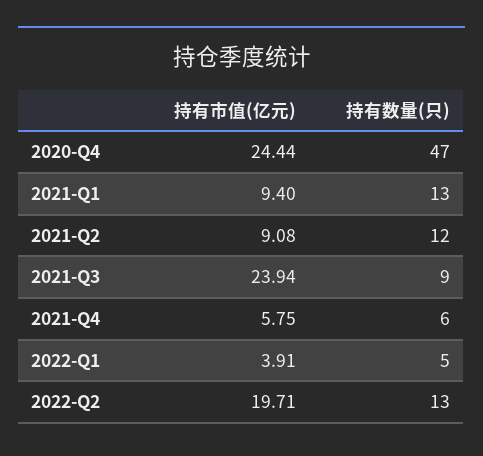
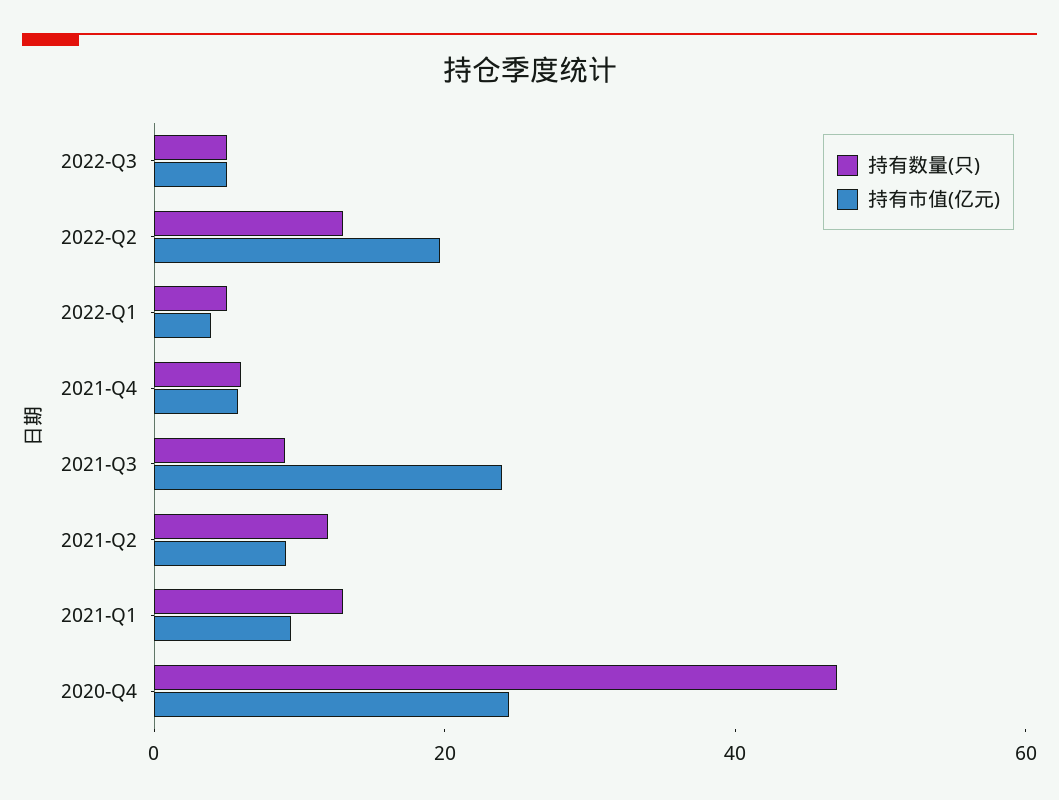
持有数量(只), 2022-Q3: none -> 5
持有市值(亿元), 2022-Q3: none -> 5

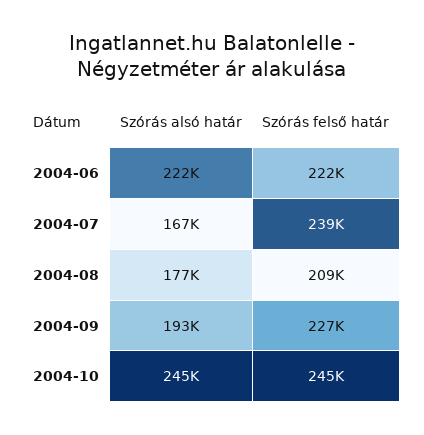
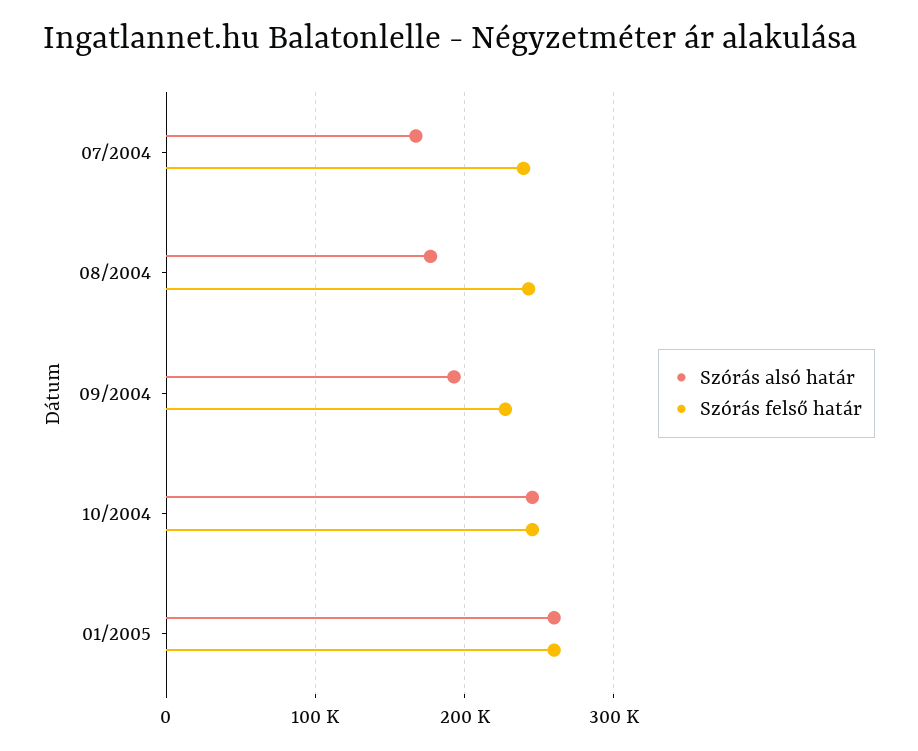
Szórás alsó határ, 2004-06: 222000 -> none
Szórás felső határ, 2004-06: 222000 -> none
Szórás felső határ, 2004-08: 209000 -> 240000
Szórás alsó határ, 01/2005: none -> 260000
Szórás felső határ, 01/2005: none -> 260000

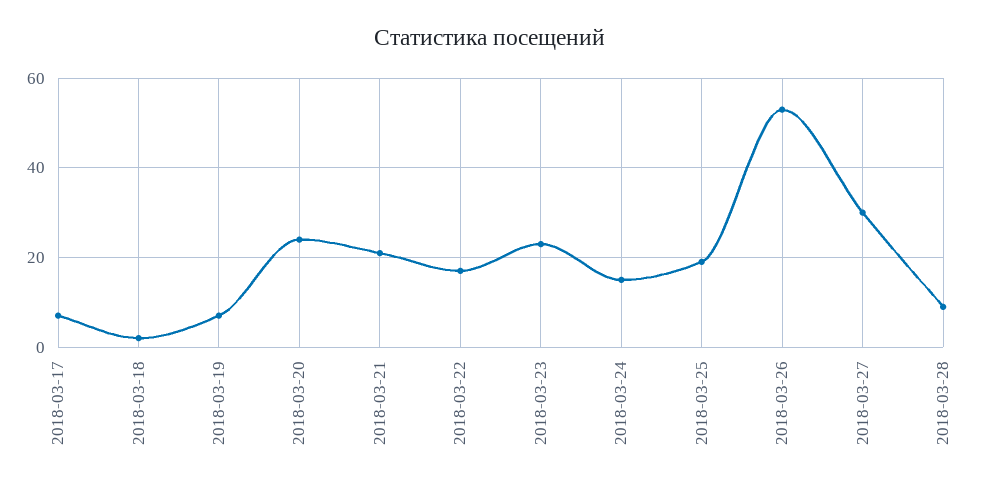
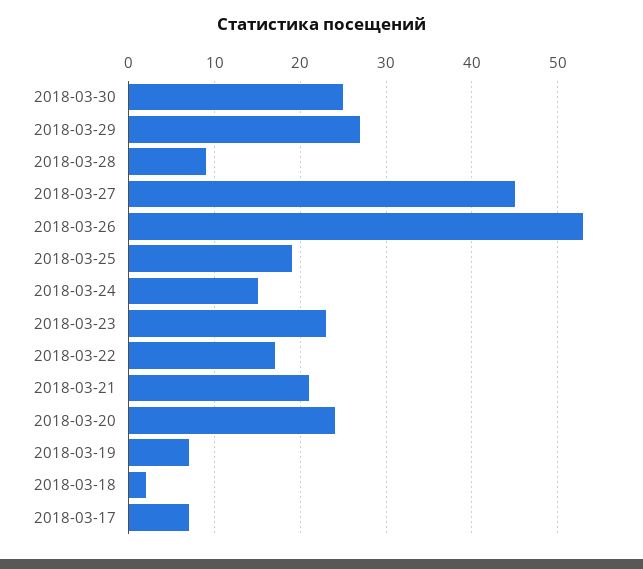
2018-03-27: 30 -> 45
2018-03-30: none -> 25
2018-03-29: none -> 27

-- WORK REQUEST --
Would you please print the entries once more, word for word, minus the pictures?

-- YOUR RESPONSE --
持有数量(只), 2022-Q3: none -> 5
持有市值(亿元), 2022-Q3: none -> 5

Szórás alsó határ, 2004-06: 222000 -> none
Szórás felső határ, 2004-06: 222000 -> none
Szórás felső határ, 2004-08: 209000 -> 240000
Szórás alsó határ, 01/2005: none -> 260000
Szórás felső határ, 01/2005: none -> 260000

2018-03-27: 30 -> 45
2018-03-30: none -> 25
2018-03-29: none -> 27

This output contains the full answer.